**WORK TO COMPLETE:**
Repeat the material exactly from its first line to the line that includes "Total | Urgency: 20 -> 21". Skip pictures.

*** Opening SOURCE MATERIAL ***

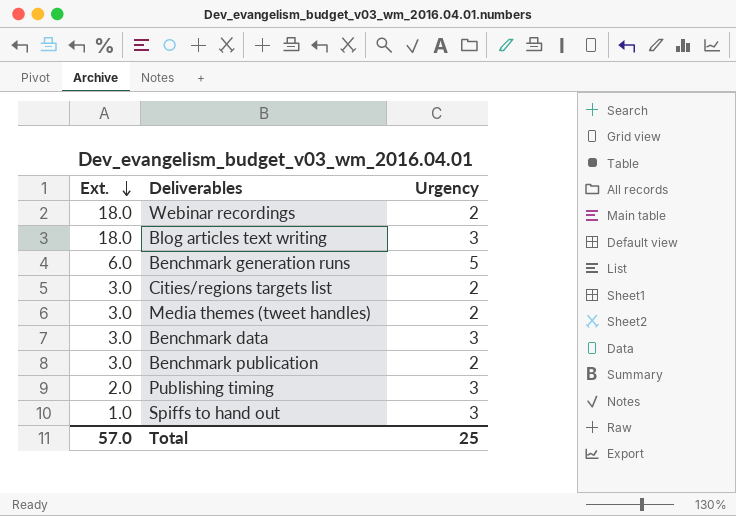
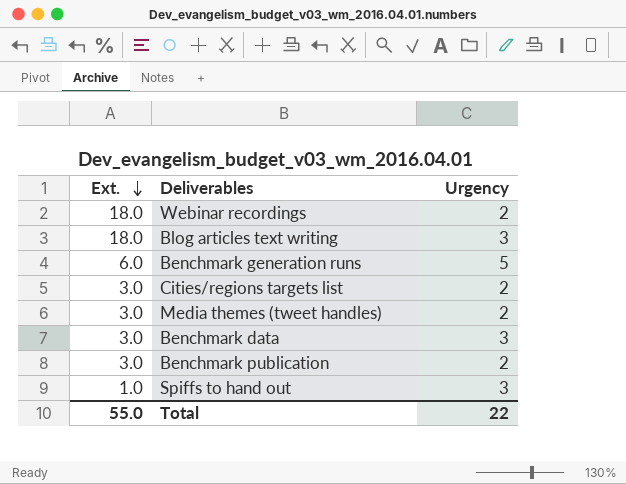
row Publishing timing: 2.0 | 3 -> none
Total | Ext.: 57.0 -> 55.0
Total | Urgency: 25 -> 22

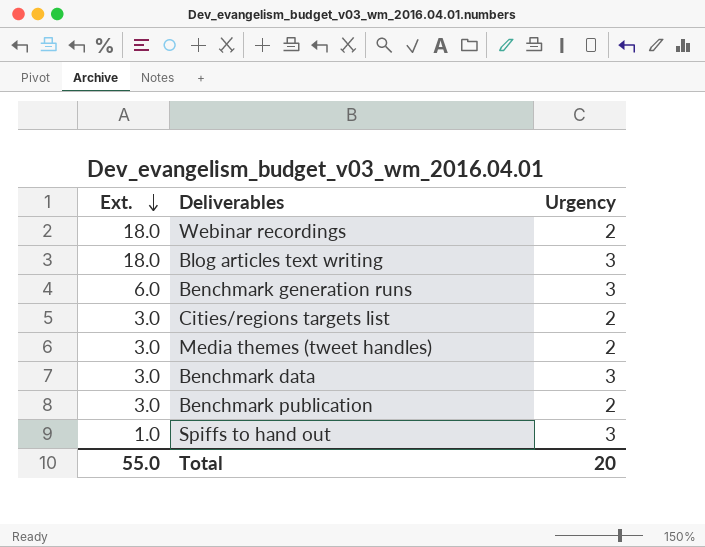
Benchmark generation runs | Urgency: 5 -> 3
Total | Urgency: 22 -> 20

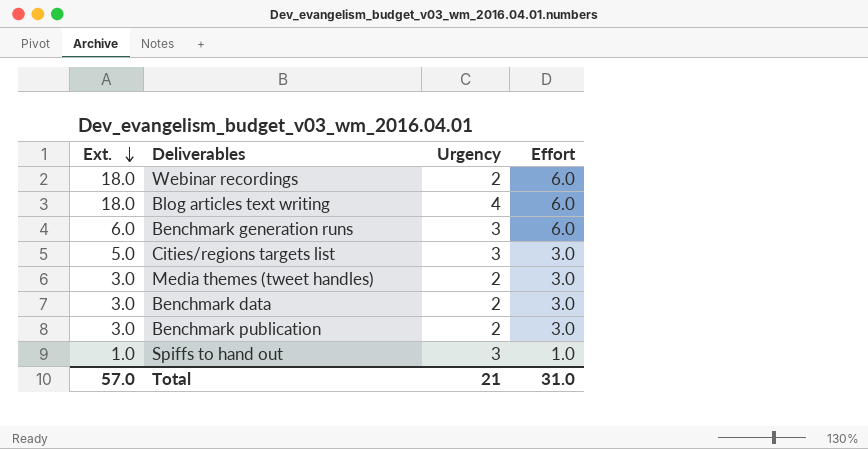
column Effort | position: none -> 4
Blog articles text writing | Urgency: 3 -> 4
Cities/regions targets list | Ext.: 3.0 -> 5.0
Cities/regions targets list | Urgency: 2 -> 3
Benchmark data | Urgency: 3 -> 2
Total | Ext.: 55.0 -> 57.0
Total | Urgency: 20 -> 21

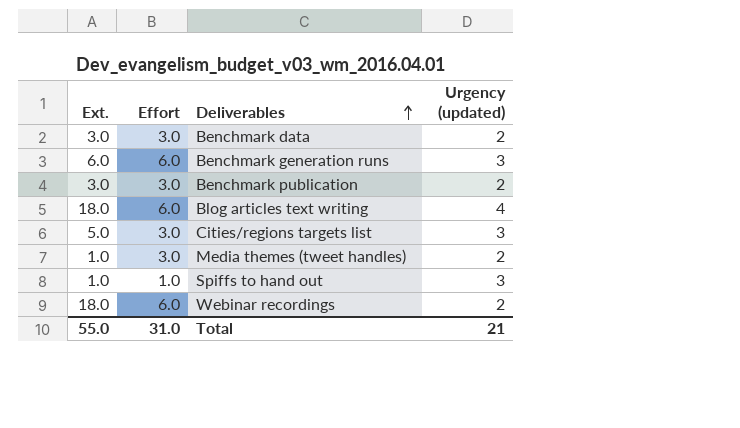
row order: Ext. descending -> Deliverables ascending
column Effort | position: 4 -> 2
column name: Urgency -> Urgency (updated)
Media themes (tweet handles) | Ext.: 3.0 -> 1.0
Total | Ext.: 57.0 -> 55.0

*** Closing SOURCE MATERIAL ***

**RESULT OF THIS TASK:**
row Publishing timing: 2.0 | 3 -> none
Total | Ext.: 57.0 -> 55.0
Total | Urgency: 25 -> 22

Benchmark generation runs | Urgency: 5 -> 3
Total | Urgency: 22 -> 20

column Effort | position: none -> 4
Blog articles text writing | Urgency: 3 -> 4
Cities/regions targets list | Ext.: 3.0 -> 5.0
Cities/regions targets list | Urgency: 2 -> 3
Benchmark data | Urgency: 3 -> 2
Total | Ext.: 55.0 -> 57.0
Total | Urgency: 20 -> 21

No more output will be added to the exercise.